Input records section start
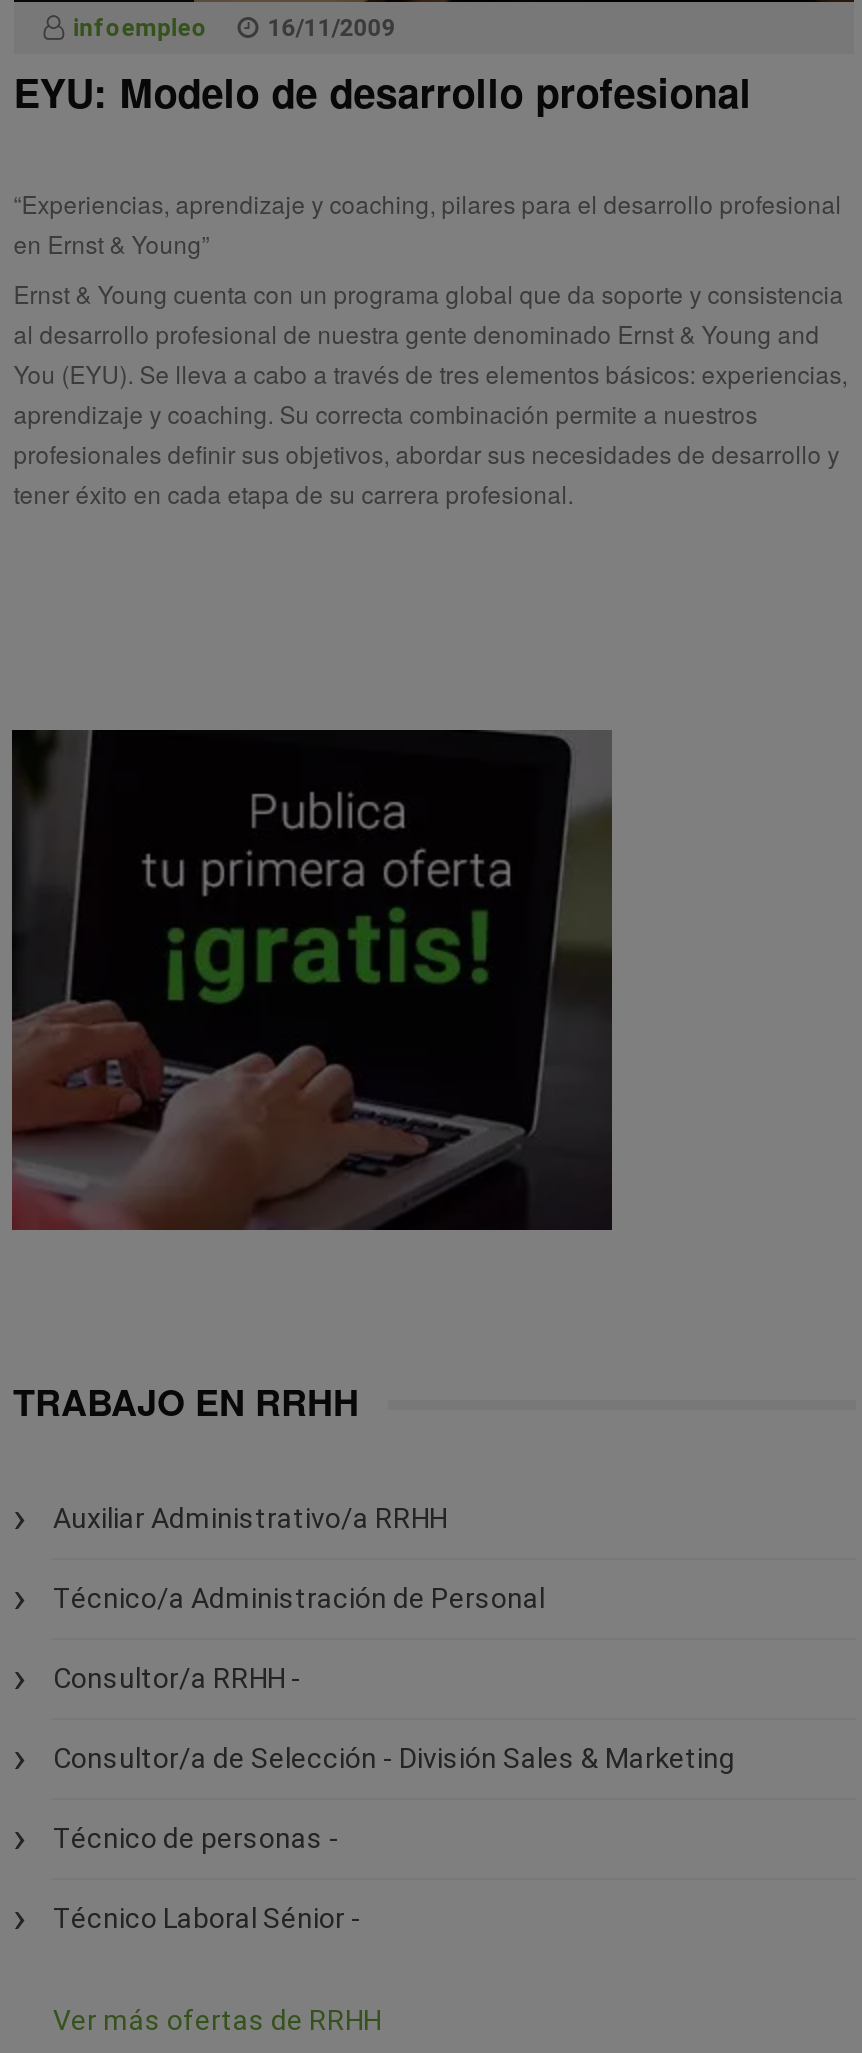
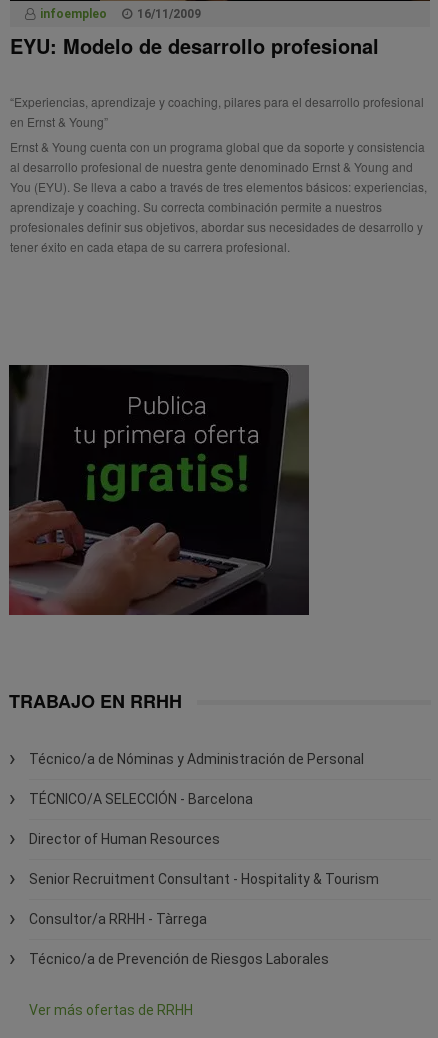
- Auxiliar Administrativo/a RRHH
+ Técnico/a de Nóminas y Administración de Personal

- Técnico/a Administración de Personal
+ TÉCNICO/A SELECCIÓN - Barcelona

- Consultor/a RRHH -
+ Director of Human Resources

- Consultor/a de Selección - División Sales & Marketing
+ Senior Recruitment Consultant - Hospitality & Tourism

- Técnico de personas -
+ Consultor/a RRHH - Tàrrega

- Técnico Laboral Sénior -
+ Técnico/a de Prevención de Riesgos Laborales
Input records section end
What you need to do
Copy each line exactly, from the line containing "Hospitality & Tourism" down to the last line of the material, and no other lines.

Written solution
+ Senior Recruitment Consultant - Hospitality & Tourism

- Técnico de personas -
+ Consultor/a RRHH - Tàrrega

- Técnico Laboral Sénior -
+ Técnico/a de Prevención de Riesgos Laborales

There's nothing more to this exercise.